Si les scientifiques étaient davantage confortables avec la nature intuitive du design, pourraient-ils se poser des questions plus intéressantes? Les meilleurs scientifiques font souvent de grands progrès basés sur leurs intuitions. Jusqu’à présent, trop de sciences modernes semblent être limitées par des méthodes qui répondent plutôt à des questions incrémentielles. Si les scientifiques maitrisaient quelques unes des compétences des designers, seraient-ils capables de communiquer leurs nouvelles découvertes au public?
Selon moi, le discours de Tim Brown est particulièrement intéressant parce qu’il figure clairement le point de vue éclairé d’un designer relatif à ce genre de situation.

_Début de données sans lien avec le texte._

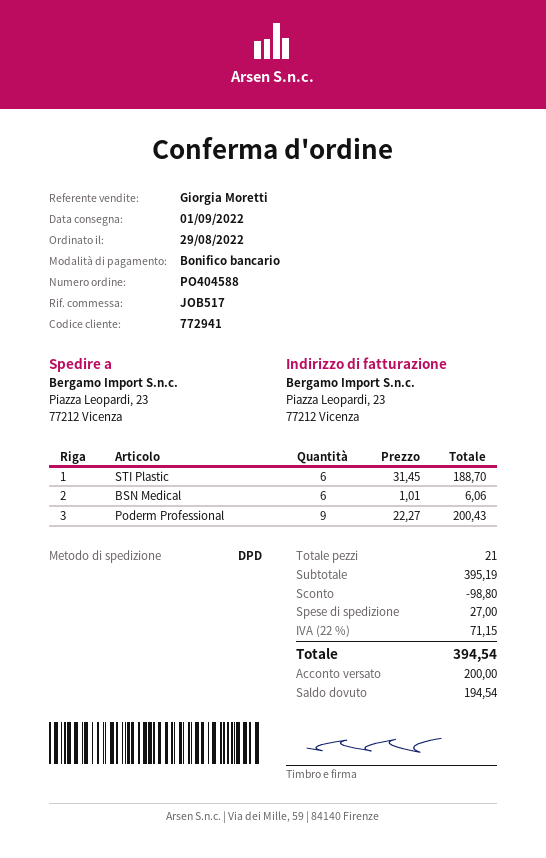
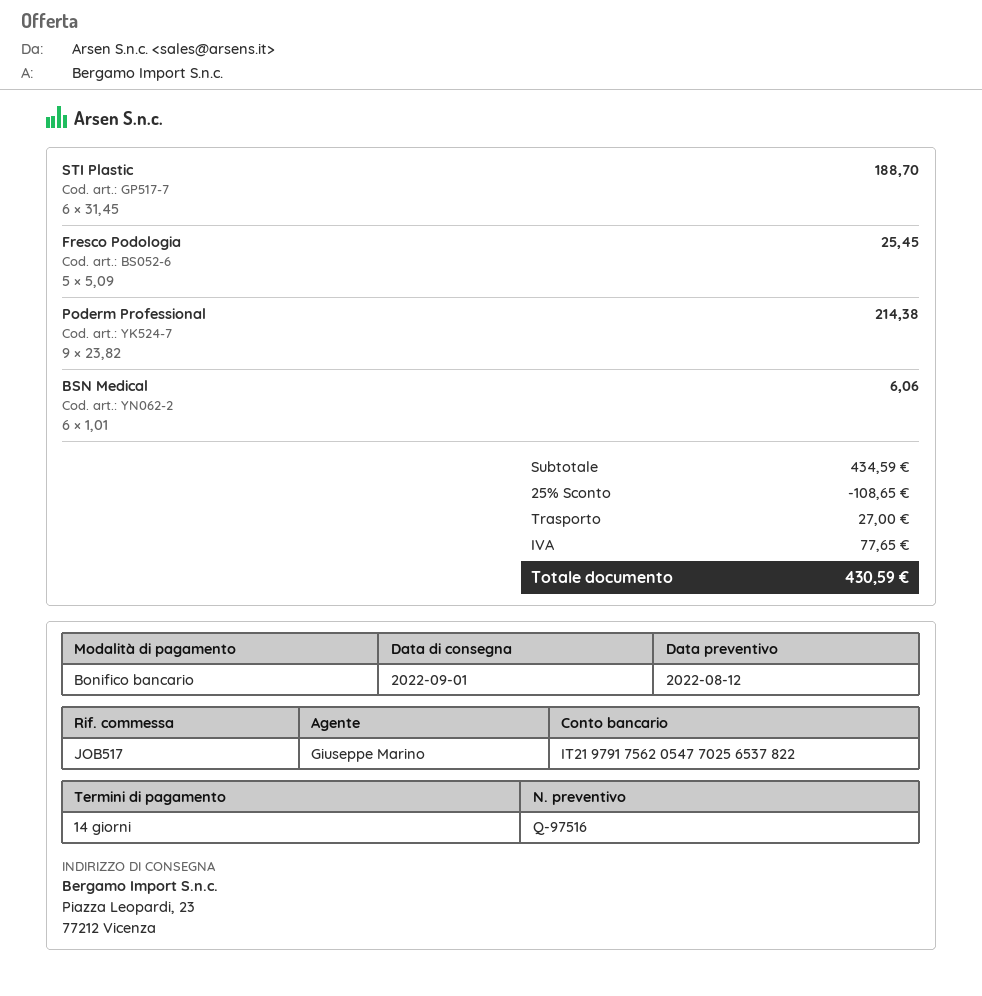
sales rep: Giorgia Moretti -> Giuseppe Marino
Poderm Professional: 9 x 22.27 = 200.43 -> 9 x 23.82 = 214.38
Fresco Podologia: none -> 5 x 5.09 = 25.45
subtotal: 395.19 -> 434.59
discount: 98.80 -> 108.65
tax: 71.15 -> 77.65
total: 394.54 -> 430.59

Preuve en est, la dualité qu’il opère dans ses propos. Tim Brown place le “designer” en face du “scientifique” et non en face du chercheur. Il semble ainsi vouloir mettre en relation une pratique, celle du design, à un domaine, celui de la science. De fait, utiliser le terme de “scientifique” me parait ici plutôt maladroit et sous-entend que l’intérêt d’un designer comme Tim Brown est avant tout ce que produit le chercheur, et non sa pratique de la recherche.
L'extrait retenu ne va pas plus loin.